Username. Use your real name if it's available. Something close to your name if not. Avoid usernames that are jokes, characters, or unrelated to your professional identity unless you're fully committed to keeping your professional and personal accounts separate.
Profile photo. A clear photo of your face. Same one you use on LinkedIn, ideally. Consistency across platforms makes it easier for people to recognize you.
Bio. Short and factual. "Software engineer. Building with Rails and React. Looking for my first role in product engineering." Or even simpler: "Software engineer. Rails, React, PostgreSQL."
Don't include motivational phrases about yourself ("passionate builder," "lifelong learner"). They mean nothing and take up space.
Header image. Optional. A clean abstract image is fine. A screenshot of code you're proud of can work. Blank is fine too.
Pinned tweet or post. If you have a strong technical thread, a recent project announcement, or a link to your portfolio, pin it. It's the first thing a profile visitor sees after your bio.
Website link. Link to your portfolio site or your GitHub profile. This is a real signal. Someone who clicks your profile and wants to learn more should find a next step immediately.
Who to Follow
Following the right accounts does two things: it keeps your feed useful, and it exposes you to conversations worth joining.
Working Engineers at Companies You Want to Join
Look up the companies on your list. Find engineers who work there through LinkedIn cross-referencing or company blog pages. A surprising number of them are active on Twitter/X. Following them lets you see what they're thinking about technically, what problems their team is working on, and occasionally what they're hiring for.
This isn't creepy. It's research. And when you apply, you'll have more context than most candidates.
Technical Educators
There are engineers on Twitter/X who teach consistently: explaining concepts, posting examples, and sharing how they work. These accounts make your feed useful even when you're not in active job search mode.

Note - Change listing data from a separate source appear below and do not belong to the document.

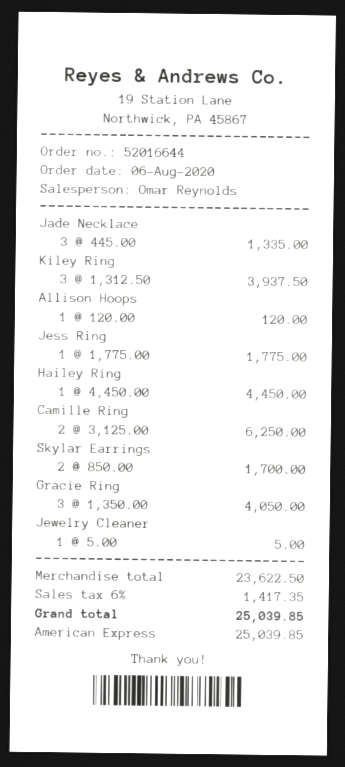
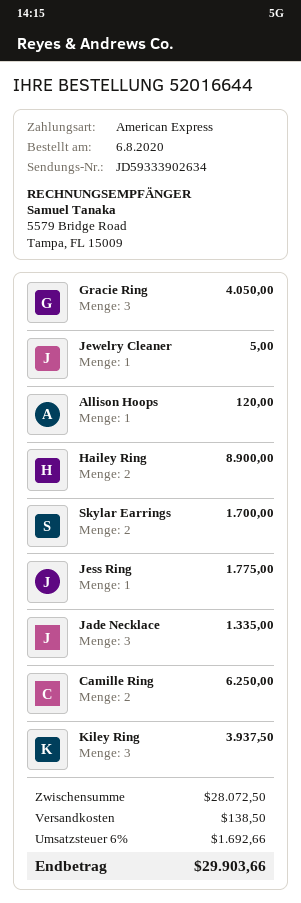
Hailey Ring: 1 for 4450.00 -> 2 for 8900.00
subtotal: 23622.50 -> 28072.50
shipping: none -> 138.50
tax: 6% = 1417.35 -> 6% = 1692.66
total: 25039.85 -> 29903.66

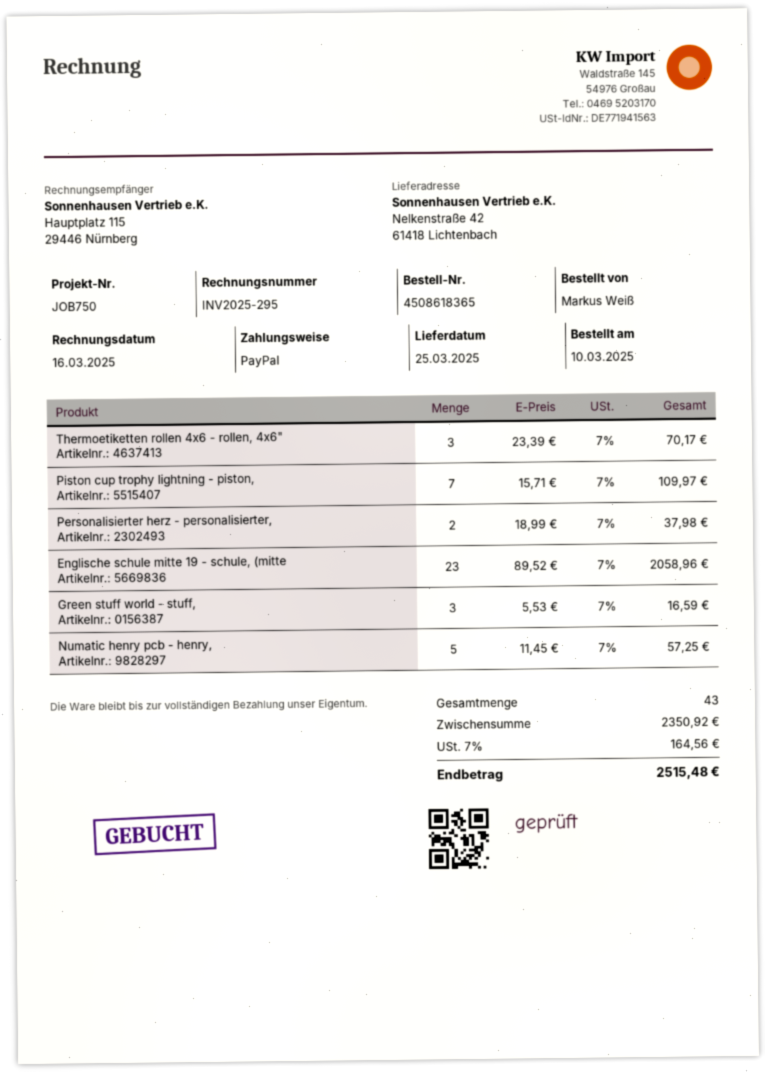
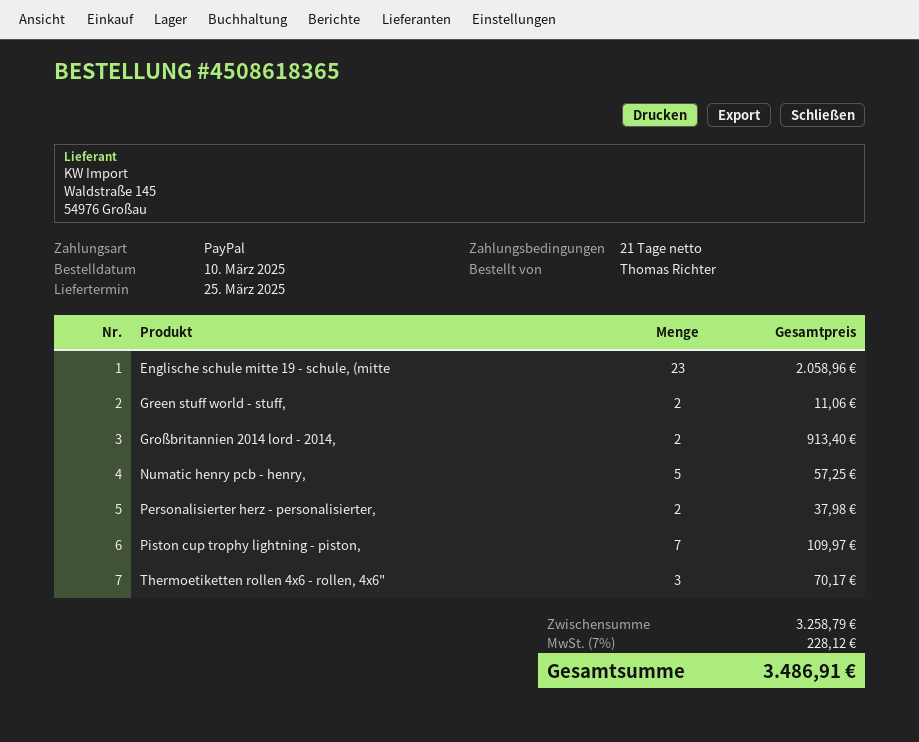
ordered by: Markus Weiß -> Thomas Richter
Green stuff world - stuff,: 3 for 16.59 -> 2 for 11.06
Großbritannien 2014 lord - 2014,: none -> 2 for 913.40
subtotal: 2350.92 -> 3258.79
tax: 7% = 164.56 -> 7% = 228.12
total: 2515.48 -> 3486.91

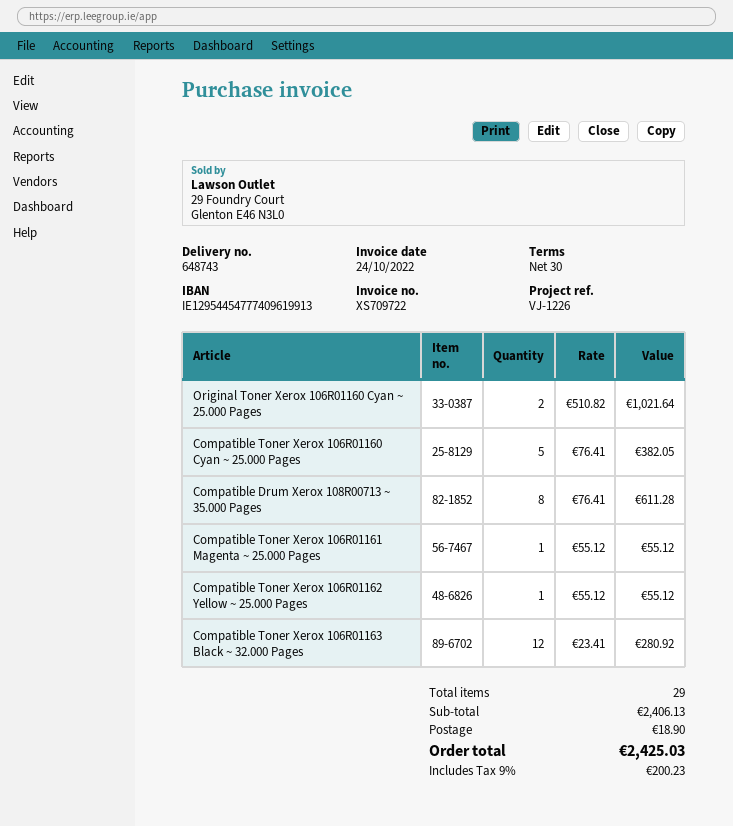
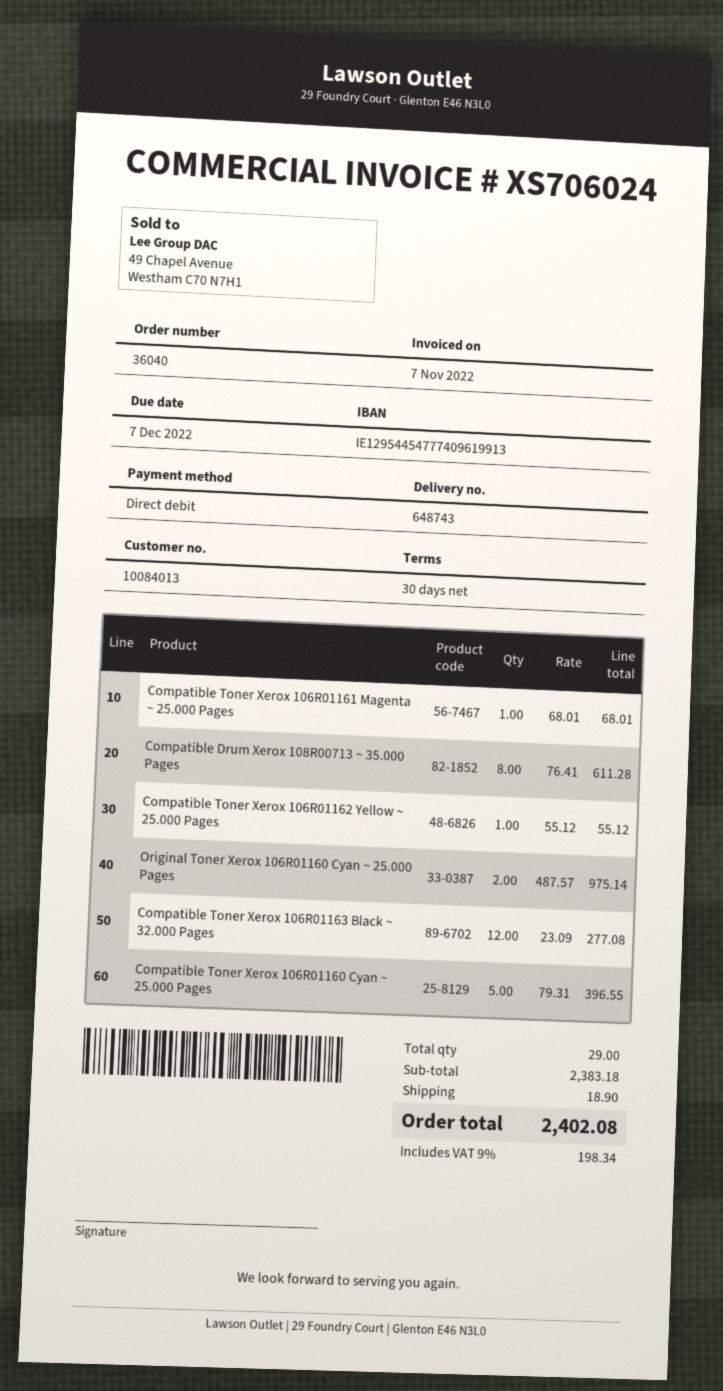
invoice number: XS709722 -> XS706024
invoice date: 2022-10-24 -> 2022-11-07
Original Toner Xerox 106R01160 Cyan ~ 25.000 Pages: 2 x 510.82 = 1021.64 -> 2 x 487.57 = 975.14
Compatible Toner Xerox 106R01160 Cyan ~ 25.000 Pages: 5 x 76.41 = 382.05 -> 5 x 79.31 = 396.55
Compatible Toner Xerox 106R01161 Magenta ~ 25.000 Pages: 1 x 55.12 = 55.12 -> 1 x 68.01 = 68.01
Compatible Toner Xerox 106R01163 Black ~ 32.000 Pages: 12 x 23.41 = 280.92 -> 12 x 23.09 = 277.08
subtotal: 2406.13 -> 2383.18
tax: 9% = 200.23 -> 9% = 198.34
total: 2425.03 -> 2402.08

Look for people who write plain, clear technical threads rather than people who post opinion content about the industry. The former will make you a better engineer. The latter will mostly give you something to argue about.
Engineering Bloggers and Long-form Writers
Some engineers who write technical blog posts are also active on Twitter/X. Following them keeps you aware of long-form writing worth reading and occasionally pulls you into discussions around that writing.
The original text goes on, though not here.